** Required action **
Your answer needs to include each line of the records in which the string "height" can be found.

+ + + + +

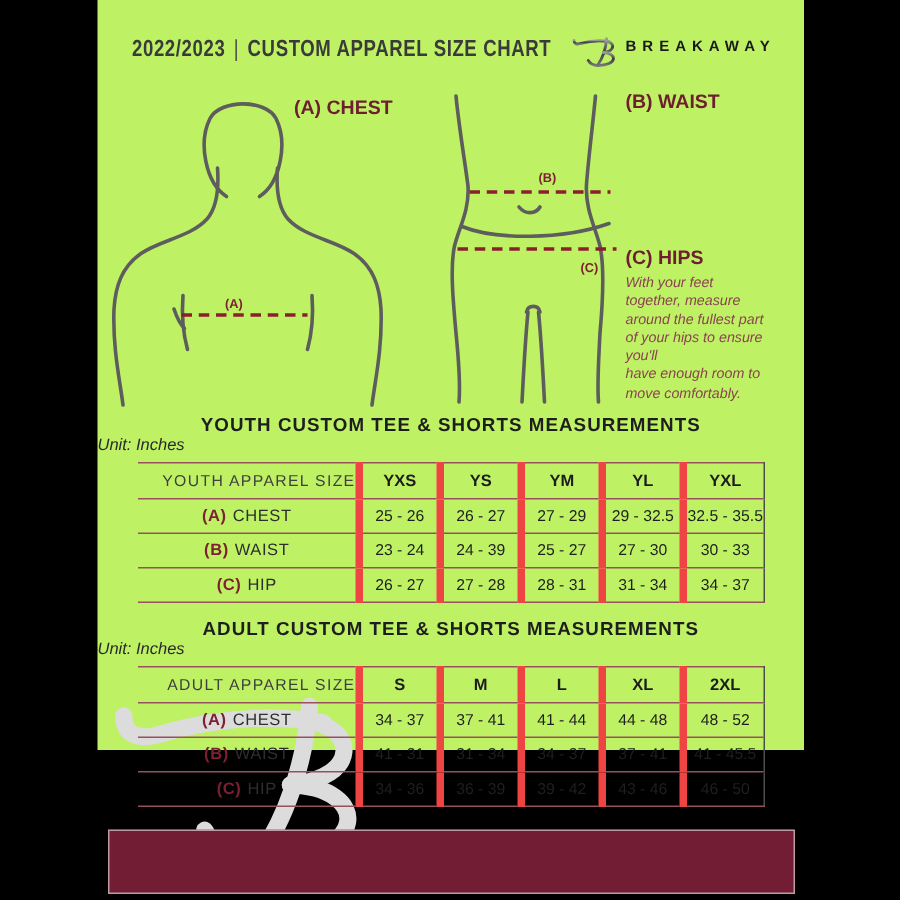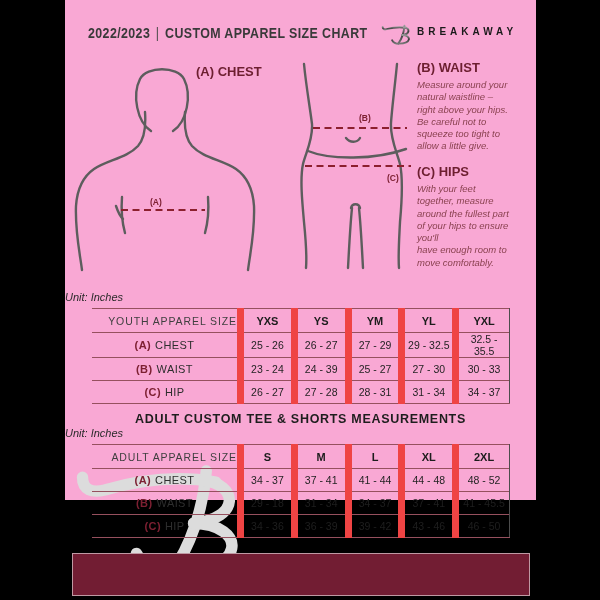--- a/index.html
+++ b/index.html
@@ -5,7 +5,7 @@
   html,body{margin:0;padding:0;background:#000;}
   .stage{position:relative;width:600px;height:600px;background:#000;overflow:hidden;
          font-family:"Liberation Sans",sans-serif;}
-  .page{position:absolute;left:65px;top:0;width:471px;height:500px;background:#f9a8d4;}
+  .page{position:absolute;left:65px;top:0;width:471px;height:500px;background:#bef264;}
 
   
   .hdr-title{position:absolute;left:23px;top:24px;font-size:15.5px;font-weight:bold;

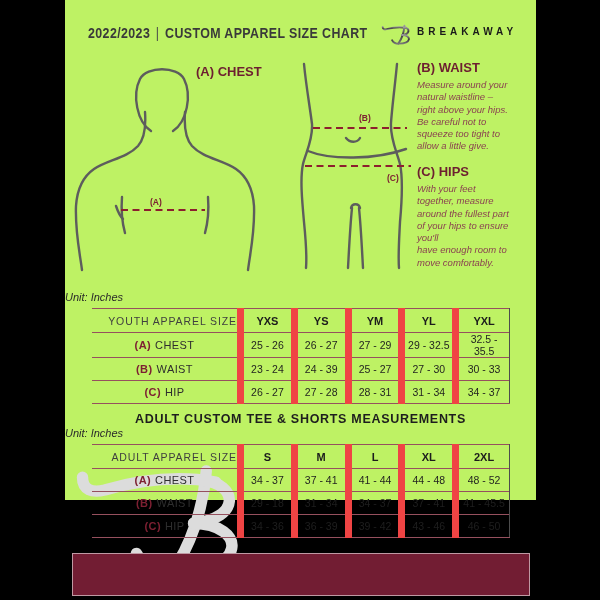--- a/index.html
+++ b/index.html
@@ -115,12 +115,6 @@
     <div class="guide-h" style="left:131px;top:64px">(A) CHEST</div>
 
     <div class="guide-h" style="left:352px;top:60px">(B) WAIST</div>
-    <div class="guide-p" style="left:352px;top:79px;width:112px">Measure around your
-natural waistline –
-right above your hips.
-Be careful not to
-squeeze too tight to
-allow a little give.</div>
 
     <div class="guide-h" style="left:352px;top:164px">(C) HIPS</div>
     <div class="guide-p" style="left:352px;top:183px;width:115px">With your feet

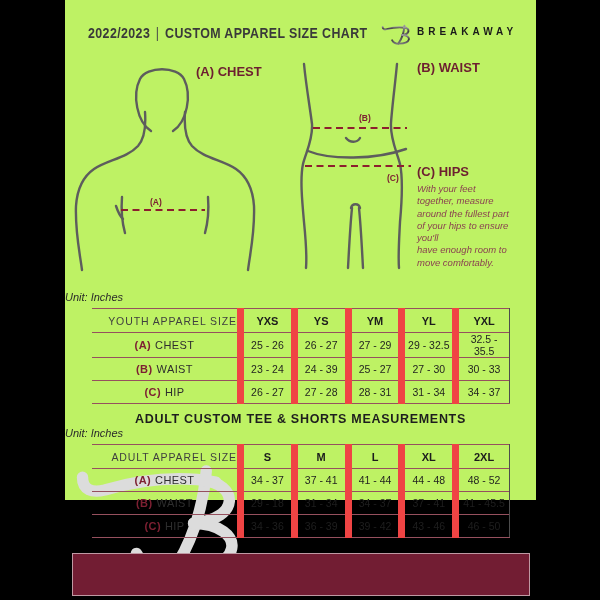--- a/index.html
+++ b/index.html
@@ -134,6 +134,7 @@
       </g>
     </svg>
 
+    <div class="sec-title" style="top:276px">YOUTH CUSTOM TEE &amp; SHORTS MEASUREMENTS</div>
     <div class="sec-unit" style="top:291px">Unit: Inches</div>
     <table class="size" style="top:308px">
         <thead>

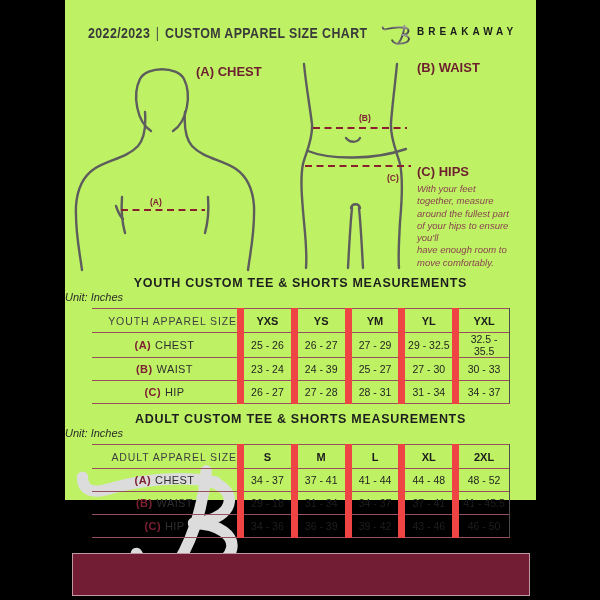--- a/index.html
+++ b/index.html
@@ -37,7 +37,7 @@
   table.size th.firstcol{font-size:10.5px;font-weight:normal;color:#3f3f3f;
              letter-spacing:.9px;text-align:right;padding-left:8px;}
   table.size tr:last-child td{border-bottom:1px solid #96505e;}
-  table.size th:not(.firstcol),table.size td:not(.rowlabel){border-left:7px solid #ef4444;}
+  table.size th:not(.firstcol),table.size td:not(.rowlabel){border-left:5px solid #ef4444;}
   table.size th:last-child,table.size td:last-child{border-right:1px solid #4d4d4d;}
   td.rowlabel{text-align:left;padding-left:8px;font-size:11px;color:#2e2e2e;
              letter-spacing:.4px;}

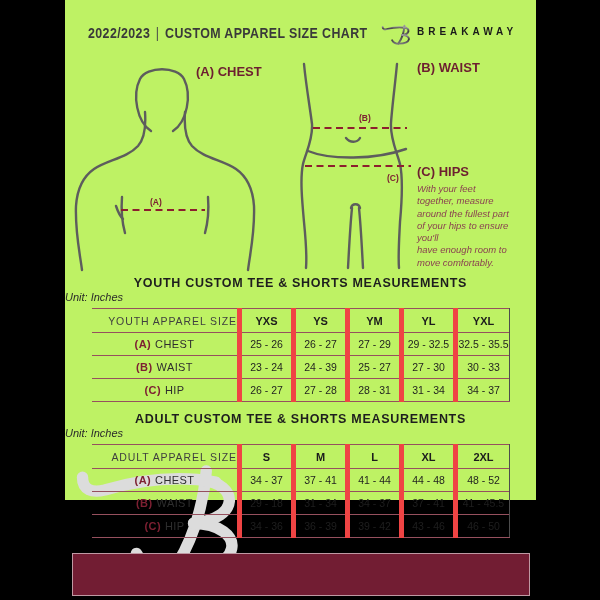--- a/index.html
+++ b/index.html
@@ -199,7 +199,7 @@
           </tr>
           <tr>
             <td class="rowlabel"><span class="key">(B)</span><span>WAIST</span></td>
-            <td class="val">29 - 18</td>
+            <td class="val">41 - 31</td>
             <td class="val">31 - 34</td>
             <td class="val">34 - 37</td>
             <td class="val">37 - 41</td>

+ + + + +

** Completed task **
   .stage{position:relative;width:600px;height:600px;background:#000;overflow:hidden;
-  .page{position:absolute;left:65px;top:0;width:471px;height:500px;background:#f9a8d4;}
+  .page{position:absolute;left:65px;top:0;width:471px;height:500px;background:#bef264;}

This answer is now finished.